Born: 11 October 1727, United Kingdom
Died: 5 January 1793
Country most active: Ireland
Also known as: NA

Griffith, Elizabeth (1727–93), playwright, novelist, and actress, was born in Glamorgan, Wales, on 11 October 1727, the daughter of Thomas Griffith (1680?–1744), at one time actor–manager of the Smock Alley theatre, Dublin, and originally from Wales, and his wife, Jane (née Foxcroft), from Yorkshire, whose father was at one time rector of St Michael’s, Portarlington. Her father was affectionate and taught her English and French literature and recitation, probably with the theatre in mind. After his death in 1744, left without a fortune, she returned to Dublin and began acting at Smock Alley in 1749, making her theatrical debut as Juliet alongside the Romeo of Thomas Sheridan on 13 October 1749. She remained with the company for the next two years, appearing in a variety of roles. These were mainly tragic, and included Cordelia (December 1749), Andromache in ‘The distrest mother’ (November 1750) and the title role in ‘Jane Shore’ (March 1751). She made her last appearance on the Dublin stage as the countess of Nottingham in a production of ‘The earl of Essex’ (May 1751).
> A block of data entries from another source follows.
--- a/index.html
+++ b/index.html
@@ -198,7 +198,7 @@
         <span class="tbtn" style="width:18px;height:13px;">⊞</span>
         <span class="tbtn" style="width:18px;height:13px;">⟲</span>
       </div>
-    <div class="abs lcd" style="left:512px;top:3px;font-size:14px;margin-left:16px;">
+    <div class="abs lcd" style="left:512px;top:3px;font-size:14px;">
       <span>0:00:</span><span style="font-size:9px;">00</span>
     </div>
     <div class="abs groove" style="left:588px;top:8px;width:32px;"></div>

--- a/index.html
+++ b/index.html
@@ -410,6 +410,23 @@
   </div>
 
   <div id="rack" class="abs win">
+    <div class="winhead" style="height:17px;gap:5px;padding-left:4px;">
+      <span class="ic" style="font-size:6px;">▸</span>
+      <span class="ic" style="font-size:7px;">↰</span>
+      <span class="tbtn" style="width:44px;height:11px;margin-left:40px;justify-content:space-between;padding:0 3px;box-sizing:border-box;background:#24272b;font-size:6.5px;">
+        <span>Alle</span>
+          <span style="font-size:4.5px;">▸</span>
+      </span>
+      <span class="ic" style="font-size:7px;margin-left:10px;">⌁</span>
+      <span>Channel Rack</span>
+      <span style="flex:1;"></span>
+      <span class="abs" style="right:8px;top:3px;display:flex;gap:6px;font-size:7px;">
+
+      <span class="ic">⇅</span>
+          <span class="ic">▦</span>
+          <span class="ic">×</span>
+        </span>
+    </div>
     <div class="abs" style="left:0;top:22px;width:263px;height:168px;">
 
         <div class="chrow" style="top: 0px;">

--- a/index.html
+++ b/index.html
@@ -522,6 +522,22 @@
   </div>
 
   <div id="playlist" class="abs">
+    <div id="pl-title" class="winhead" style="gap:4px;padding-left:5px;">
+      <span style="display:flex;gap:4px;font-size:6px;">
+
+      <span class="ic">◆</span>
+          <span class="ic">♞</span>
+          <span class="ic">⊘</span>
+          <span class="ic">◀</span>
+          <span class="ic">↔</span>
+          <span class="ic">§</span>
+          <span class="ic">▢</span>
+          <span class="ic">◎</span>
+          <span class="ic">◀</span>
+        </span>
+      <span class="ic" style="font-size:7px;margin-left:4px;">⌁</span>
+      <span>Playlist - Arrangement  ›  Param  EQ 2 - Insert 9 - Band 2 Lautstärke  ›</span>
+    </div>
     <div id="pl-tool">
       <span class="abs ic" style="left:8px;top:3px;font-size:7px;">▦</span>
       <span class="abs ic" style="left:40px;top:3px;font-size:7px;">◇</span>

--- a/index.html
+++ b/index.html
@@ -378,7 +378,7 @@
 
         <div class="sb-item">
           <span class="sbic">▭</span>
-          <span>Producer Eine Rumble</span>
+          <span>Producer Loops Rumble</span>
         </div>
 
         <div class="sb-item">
While living with her aunt in Abbey Street in Dublin, in 1746 she met Griffith Richard (d. 1788), a penniless gentleman farmer with aristocratic connections from Maidenhall, Bennettsbridge, Co. Kilkenny. A five-year correspondence began, and though his initial intentions may not have been entirely honest (as he attempted seduction), she steered him towards marriage. The ceremony, witnessed by Lady Orrery, was performed in secret on 12 May 1751, in order not to prejudice the outcome of a lawsuit in which the groom was involved. The period after her marriage was extremely unsettled; she did not immediately live with her husband, and her son Richard was born at her aunt’s home in 1752.
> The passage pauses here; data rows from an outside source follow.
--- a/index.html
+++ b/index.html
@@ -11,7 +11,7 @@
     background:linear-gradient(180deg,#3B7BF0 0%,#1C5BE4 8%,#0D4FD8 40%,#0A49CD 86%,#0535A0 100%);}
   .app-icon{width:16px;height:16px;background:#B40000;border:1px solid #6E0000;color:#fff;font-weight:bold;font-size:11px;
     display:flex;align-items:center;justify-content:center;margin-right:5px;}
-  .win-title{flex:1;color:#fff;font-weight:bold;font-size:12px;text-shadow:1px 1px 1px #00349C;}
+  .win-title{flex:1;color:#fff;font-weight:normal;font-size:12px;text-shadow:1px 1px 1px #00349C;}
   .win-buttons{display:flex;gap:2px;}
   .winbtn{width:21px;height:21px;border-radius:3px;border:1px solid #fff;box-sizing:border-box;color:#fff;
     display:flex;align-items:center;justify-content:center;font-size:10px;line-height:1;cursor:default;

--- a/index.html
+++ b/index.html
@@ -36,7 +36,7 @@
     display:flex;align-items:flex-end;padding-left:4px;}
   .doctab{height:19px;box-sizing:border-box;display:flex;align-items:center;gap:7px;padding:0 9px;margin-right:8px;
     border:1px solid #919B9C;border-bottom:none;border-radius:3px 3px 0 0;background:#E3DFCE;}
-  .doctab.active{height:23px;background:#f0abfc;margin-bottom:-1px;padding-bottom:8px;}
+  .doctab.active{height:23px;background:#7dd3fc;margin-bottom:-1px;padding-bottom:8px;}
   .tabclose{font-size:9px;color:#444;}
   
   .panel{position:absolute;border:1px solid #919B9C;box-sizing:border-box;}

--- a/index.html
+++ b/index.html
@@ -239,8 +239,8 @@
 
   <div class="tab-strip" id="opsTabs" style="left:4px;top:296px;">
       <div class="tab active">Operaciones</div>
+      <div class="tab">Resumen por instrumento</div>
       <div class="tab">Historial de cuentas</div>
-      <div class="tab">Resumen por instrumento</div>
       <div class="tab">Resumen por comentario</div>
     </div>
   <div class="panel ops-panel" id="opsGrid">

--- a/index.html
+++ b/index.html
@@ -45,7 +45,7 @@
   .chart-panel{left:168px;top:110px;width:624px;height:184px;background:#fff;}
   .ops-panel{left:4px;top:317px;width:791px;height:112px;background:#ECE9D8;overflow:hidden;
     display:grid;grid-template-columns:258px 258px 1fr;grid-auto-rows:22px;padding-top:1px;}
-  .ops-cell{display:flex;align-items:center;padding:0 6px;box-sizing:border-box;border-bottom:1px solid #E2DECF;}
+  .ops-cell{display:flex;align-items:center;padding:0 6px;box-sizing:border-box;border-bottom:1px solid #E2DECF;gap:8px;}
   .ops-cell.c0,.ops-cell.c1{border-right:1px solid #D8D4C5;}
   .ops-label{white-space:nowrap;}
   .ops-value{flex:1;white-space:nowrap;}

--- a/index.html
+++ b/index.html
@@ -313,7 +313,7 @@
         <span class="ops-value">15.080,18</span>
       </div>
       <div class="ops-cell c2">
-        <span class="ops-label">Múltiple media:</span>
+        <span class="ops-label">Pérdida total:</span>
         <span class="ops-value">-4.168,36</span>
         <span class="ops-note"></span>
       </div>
Richard Griffith’s efforts to establish a linen industry at Maidenhall meeting with eventual failure, Elizabeth moved to London, where she acted in Covent Garden from March 1753 to May 1755. She made little progress, receiving only minor roles, and, with two children to support, the Griffiths decided to boost the family’s income by publishing their early correspondence. A series of genuine letters between Henry and Frances appeared in 1757 and met with great success. (Several other volumes of letters were published, the last in 1770.) Encouraged by its popularity and by the necessity of providing for her family she continued to write, and in 1761 published Memoirs of Ninon de L’Enclos, the first of her numerous translations from the French. She followed this with the poorly received Amana: a dramatic poem (1764). Its failure resulted in her turning her attentions to drama. Her satirical comedy ‘The platonic wife’, adapted from Marmontel’s L’heureux divorce, had a six-night run in Drury Lane in January 1765. It was followed by ‘The double mistake’, which played for twelve successive nights in Covent Garden in 1766. By now she was settled more or less permanently in London: she bought a house in Hyde Street, Bloomsbury, in 1766, while her husband was often in Ireland. Having sought assistance from Garrick, he suggested she write an adaptation of Beaumarchais’s Eugénie, which she successfully produced as ‘The school for rakes’ under his direction at Drury Lane in February 1769.
Among her other works are ‘A wife in the right’ (Covent Garden, 1772); ‘The barber of Seville’ (unacted, 1776); ‘The times’ (Drury Lane, 1779); and three epistolary novels: The delicate distress (1769), as a companion to her husband’s The Gordian knot; The history of Lady Barton (1771); and The story of Lady Juliana Harley (1776). She also wrote a critical study of Shakespeare (1775) and published an edition of collected novels, including works by Aphra Behn, Penelope Aubin and Eliza Haywood. Her Essays addressed to young married women (1782) endorsed pious domesticity. She gave up writing when her son Richard Griffith returned from service in the East India Company, where he had made a fortune sufficient to purchase property in Co. Kildare. According to Anna Seward, her husband may have eloped with a wealthy heiress, but he is known to have died at his son’s home in Millicent, Co. Kildare. She also died there, on 5 January 1793.